There is abundant medical literature that focuses on managing difficult conversations between physicians and patients, and how to teach medical trainees these skills. In the medical education literature, the issue of difficult conversations is a part of the feedback literature. A variety of helpful feedback frameworks and techniques have been developed, but discussion of some topics remains challenging. Topics with significant emotional overlay, and topics that are difficult to articulate due to ambiguity and uncertainty, remain a challenge. Perhaps part of this challenge relates to the physician desire to use precise, certain, scientific language, and the interface of this desire with topics that are inherently imprecise and difficult to define. In these circumstances, the use of metaphor may offer a way to engage in these crucial conversations.
The lack of discourse around emotion within medical education has been identified as a challenge (20). Although physicians work within an environment rich in emotional context, dialogue about emotion is often lacking. The medical literature around managing emotionally difficult conversations between physicians and patients can inform similar conversations in medical education, and metaphor as a specific tool in these situations (21).
In the example above, Dr. Lee initially probes the learner’s emotional state directly and receives a closed off response. This will feel familiar to many medical educators, who might stop there, or move onto a more concrete matter in response. Instead, Dr. Lee broadens the context, moving from the learner’s emotion to the emotion surrounding the case, and makes a self-disclosure of their personal emotional state through metaphor. This serves to normalize the conversation and provide an example of metaphor as a technique to discuss emotion without the need for the precision of standard medical language.
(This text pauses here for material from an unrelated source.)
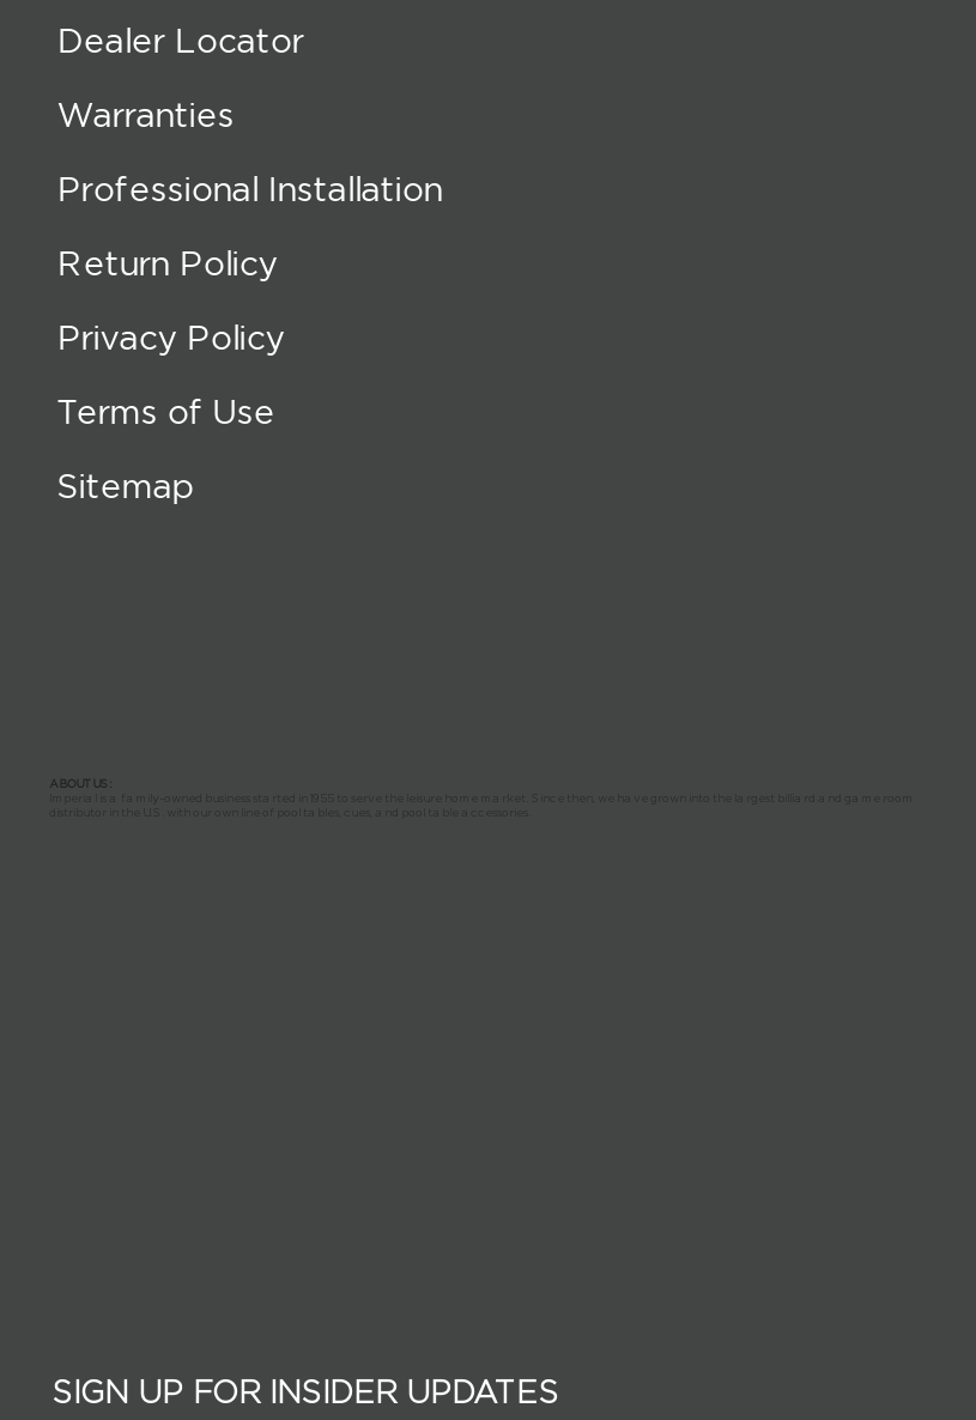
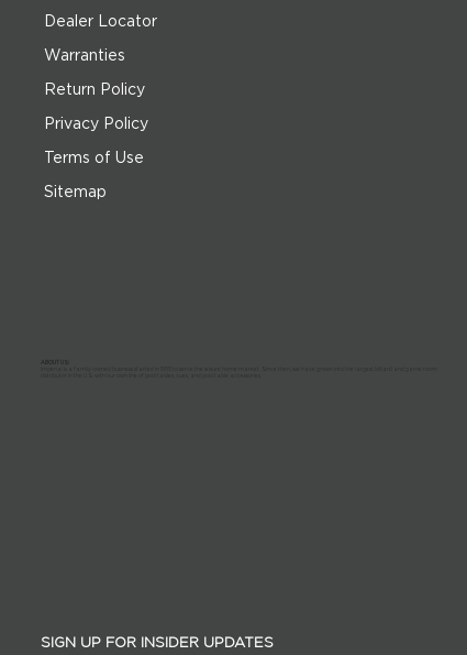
[57,176,442,209] Professional Installation -> none
moved [57,250,284,506] -> [44,83,148,201]: Return Policy | Privacy Policy | Terms of Use | Sitemap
The learner’s response in the above example may also open a door to discussions about additional important but challenging topics such as uncertainty, managing competing demands, or clinical courage. Although medicine is sometimes taught as if all cases end in proof and certainty, the actual practice of medicine at the front line demands a high tolerance for ambiguity. Metaphor offers a critical window into that ambiguity, providing a view into how we think as well as a reflection of what others, seeing the exact same situation, may experience in a completely different way (18). Indeed, Regehr, in speaking about medical education research, advises that the act of thinking in metaphors is what promotes the paradigm shift from simplicity towards complexity, and the tolerance of ambiguity (22).
While the metaphors of “Atlas” and the “tornado” successfully opened a dialogue about emotional weight and chaos, it is crucial to recognize that all metaphors simultaneously reveal and conceal (23). The “Atlas” metaphor might frame the emotional burden as a solitary, Herculean task, potentially foreclosing discussion about the value of shared responsibility or team support. The “tornado” metaphor captures a sense of uncontrollable chaos but may not adequately convey the moments of deliberate action that also occur in a crisis. The educator must approach the conversation with caution, recognizing that the metaphors proposed may require unpacking to explore their full implications and limitations.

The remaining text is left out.